• **Instructions to follow**
Look below for the line with "html: <h1>To Return"; begin the copy there and stop after the line with "margin: 0 ->", keeping the text exact and the pictures out.

• **Raw data**
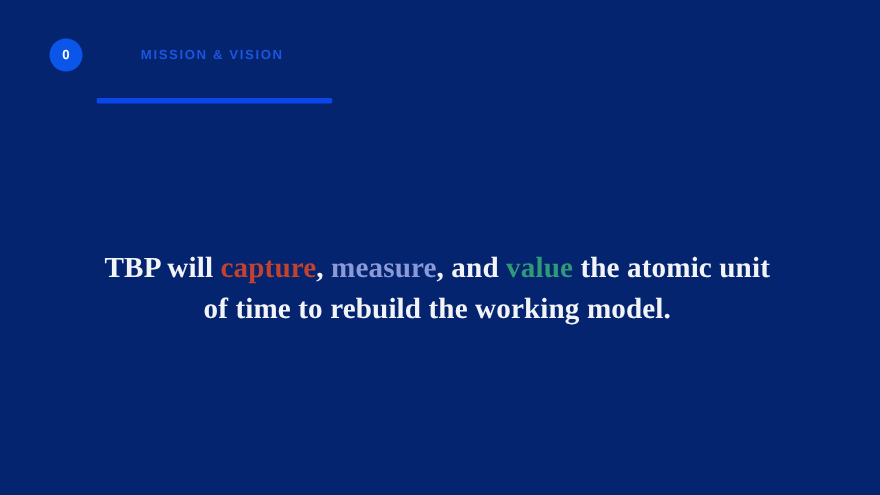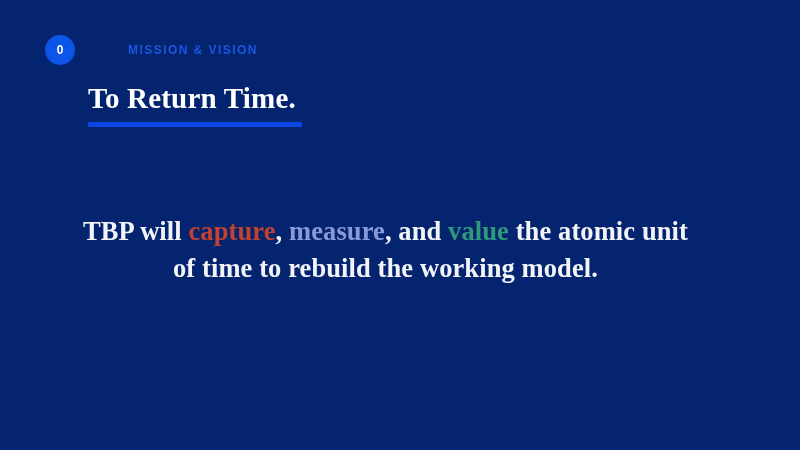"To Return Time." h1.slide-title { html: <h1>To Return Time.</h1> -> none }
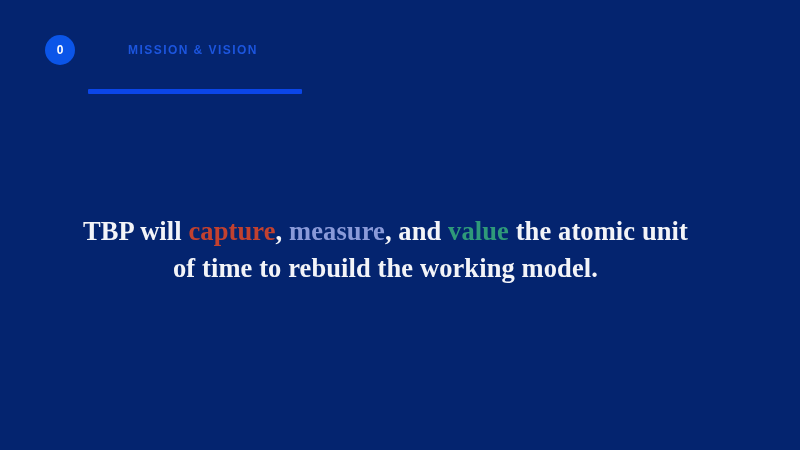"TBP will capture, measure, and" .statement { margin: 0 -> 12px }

---

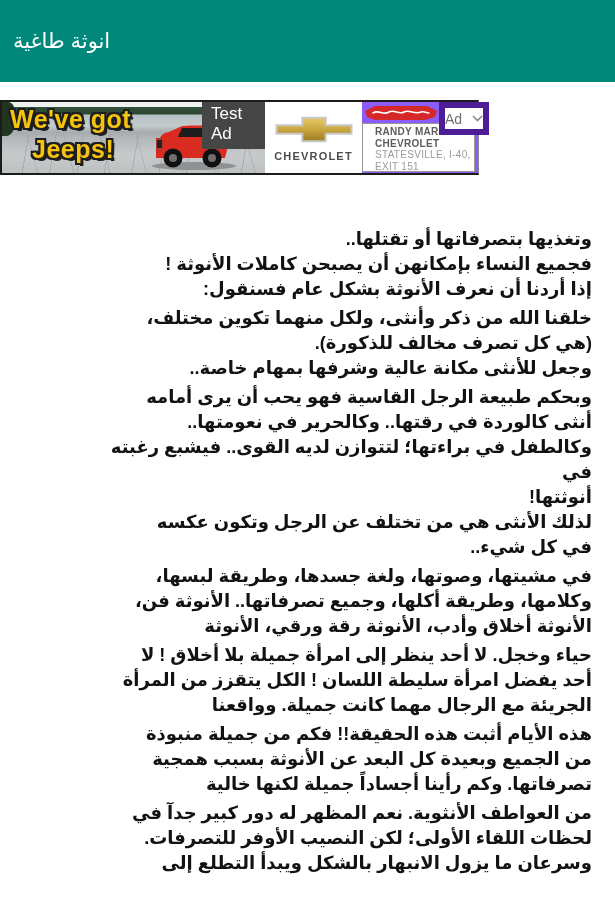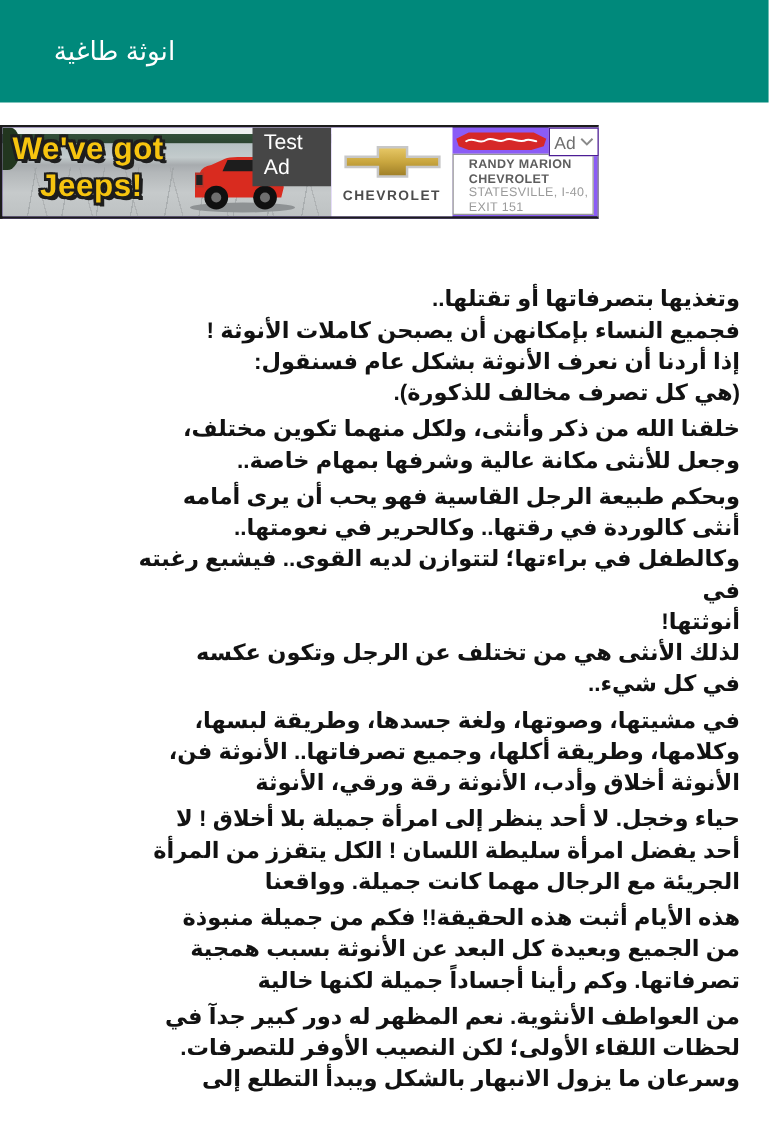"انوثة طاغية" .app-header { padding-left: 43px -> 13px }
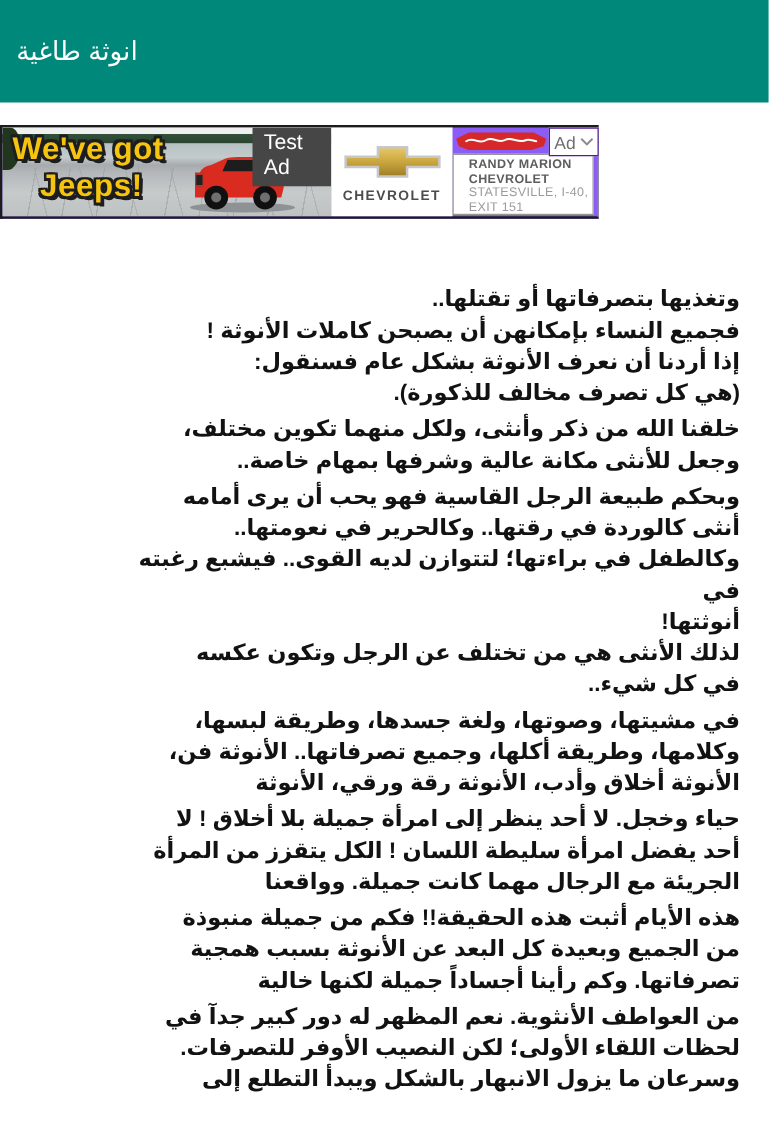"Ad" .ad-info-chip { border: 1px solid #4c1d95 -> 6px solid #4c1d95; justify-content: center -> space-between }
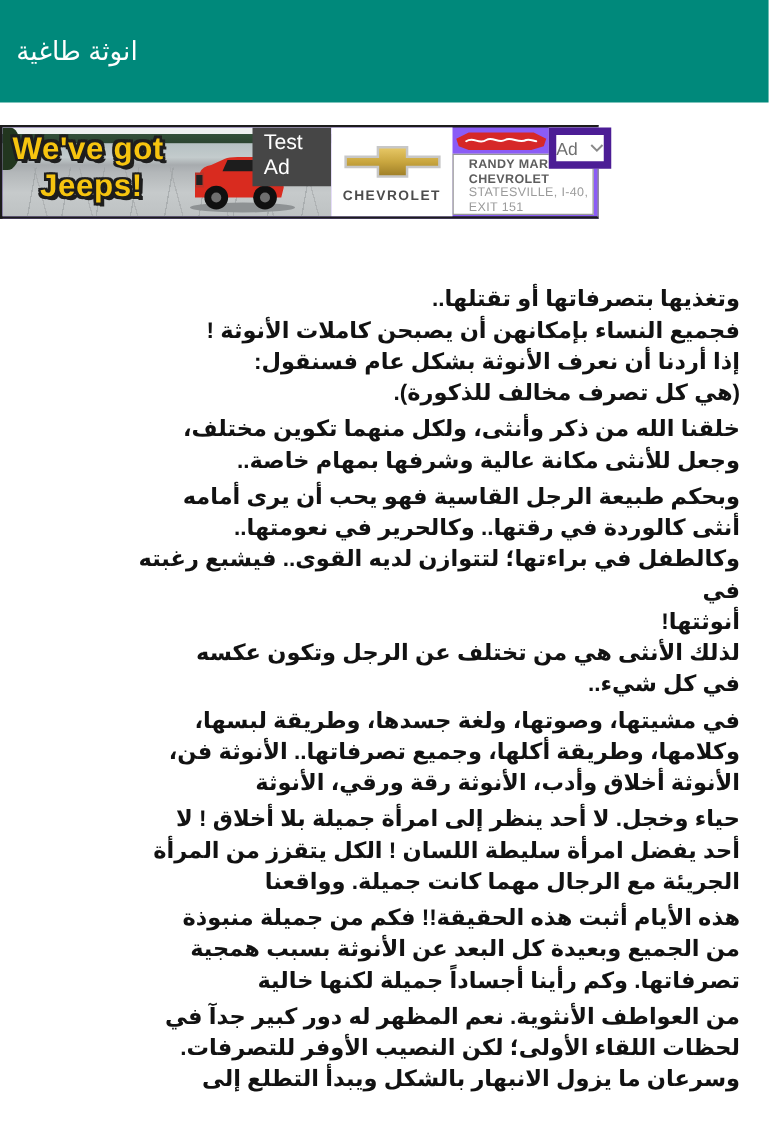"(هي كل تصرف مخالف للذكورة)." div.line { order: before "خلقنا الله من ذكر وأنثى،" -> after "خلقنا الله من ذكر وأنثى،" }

--

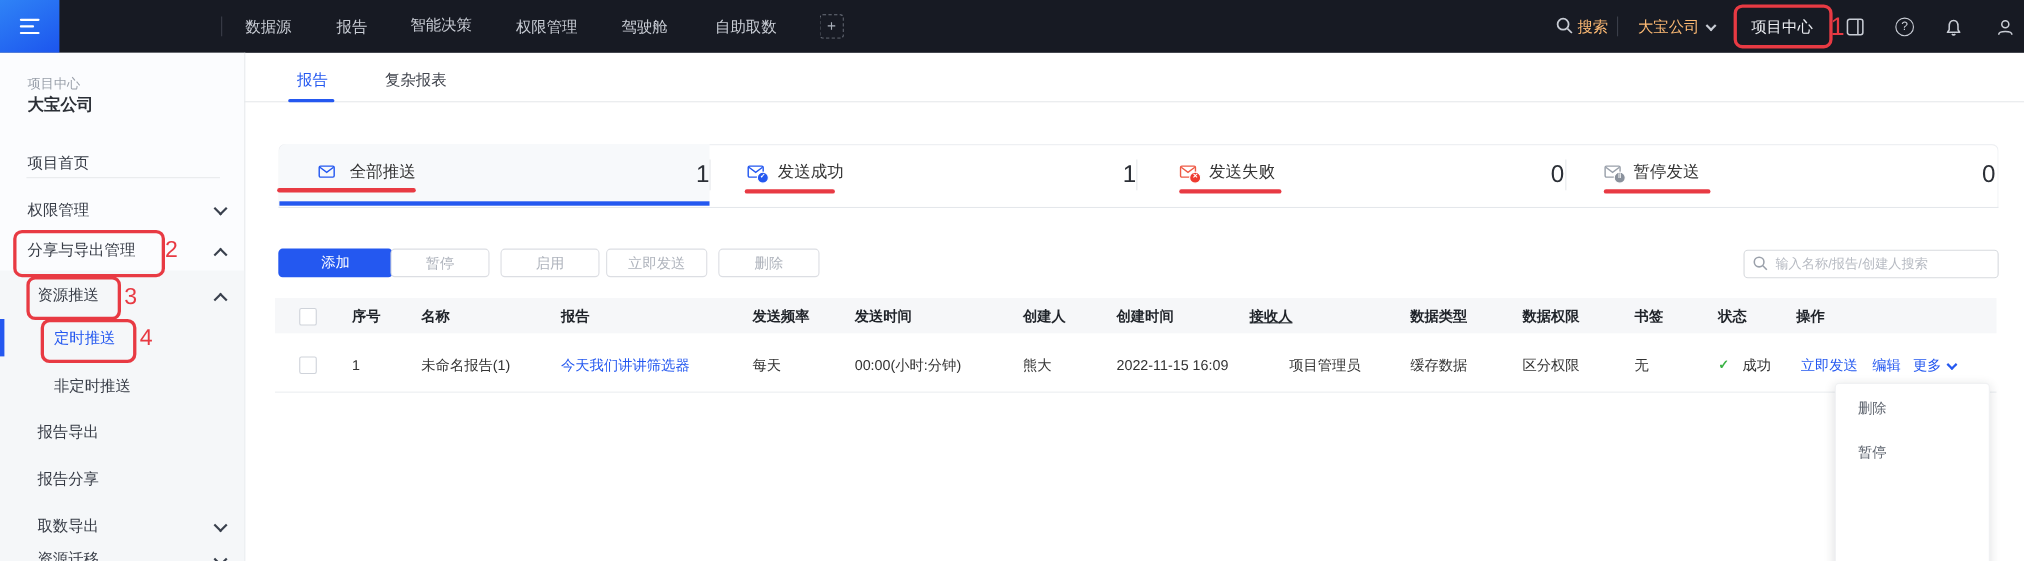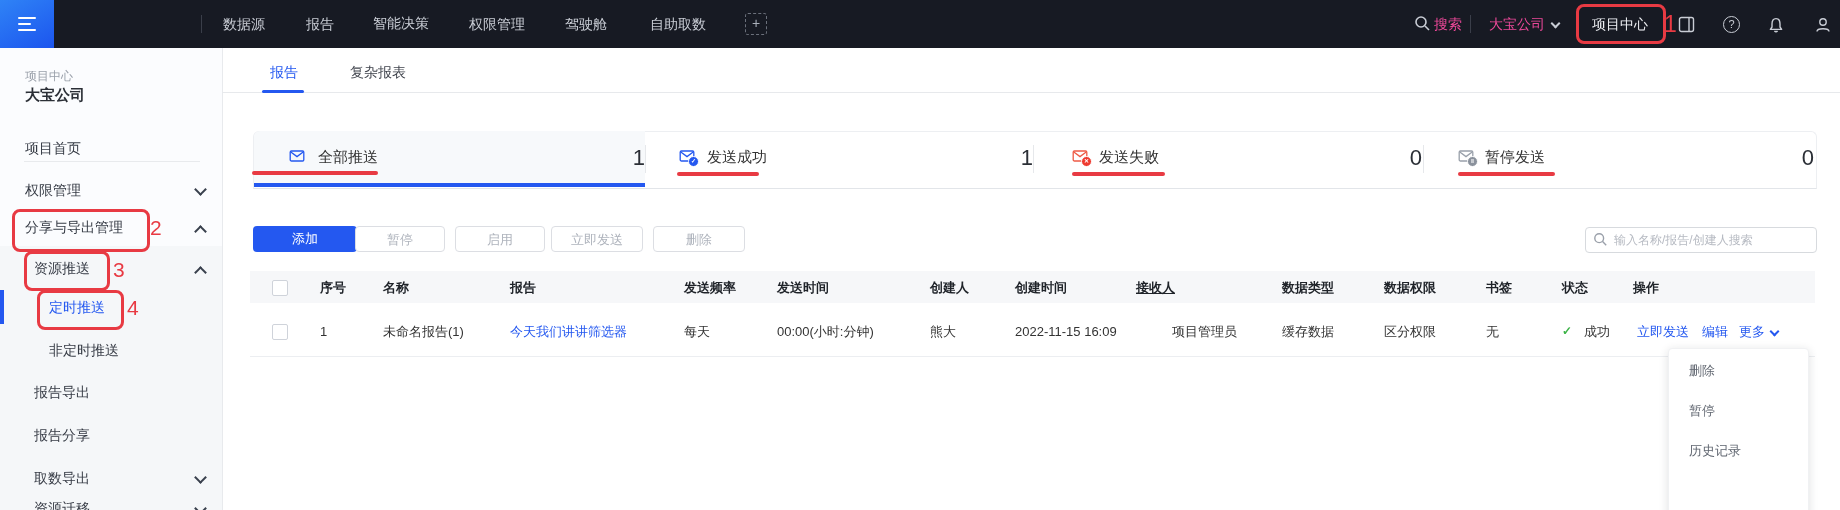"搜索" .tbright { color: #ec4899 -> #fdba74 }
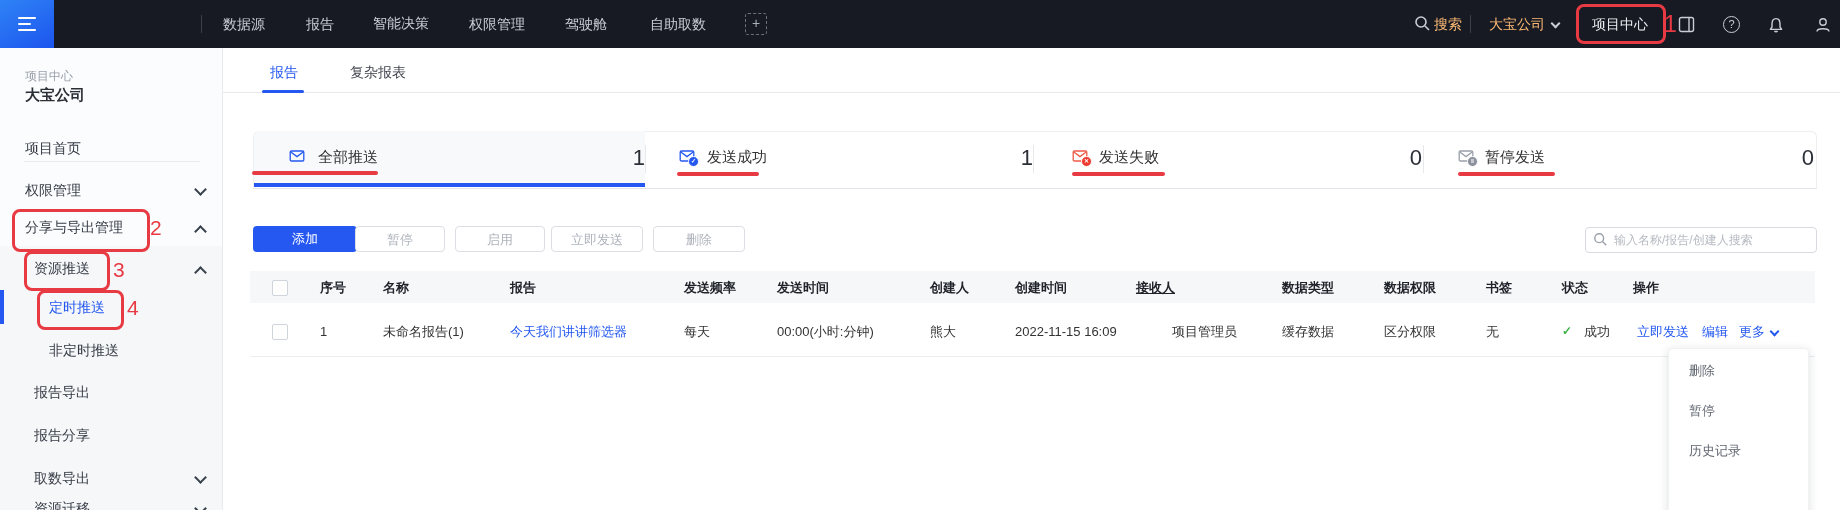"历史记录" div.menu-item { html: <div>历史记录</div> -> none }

• **Output below**
"To Return Time." h1.slide-title { html: <h1>To Return Time.</h1> -> none }
"TBP will capture, measure, and" .statement { margin: 0 -> 12px }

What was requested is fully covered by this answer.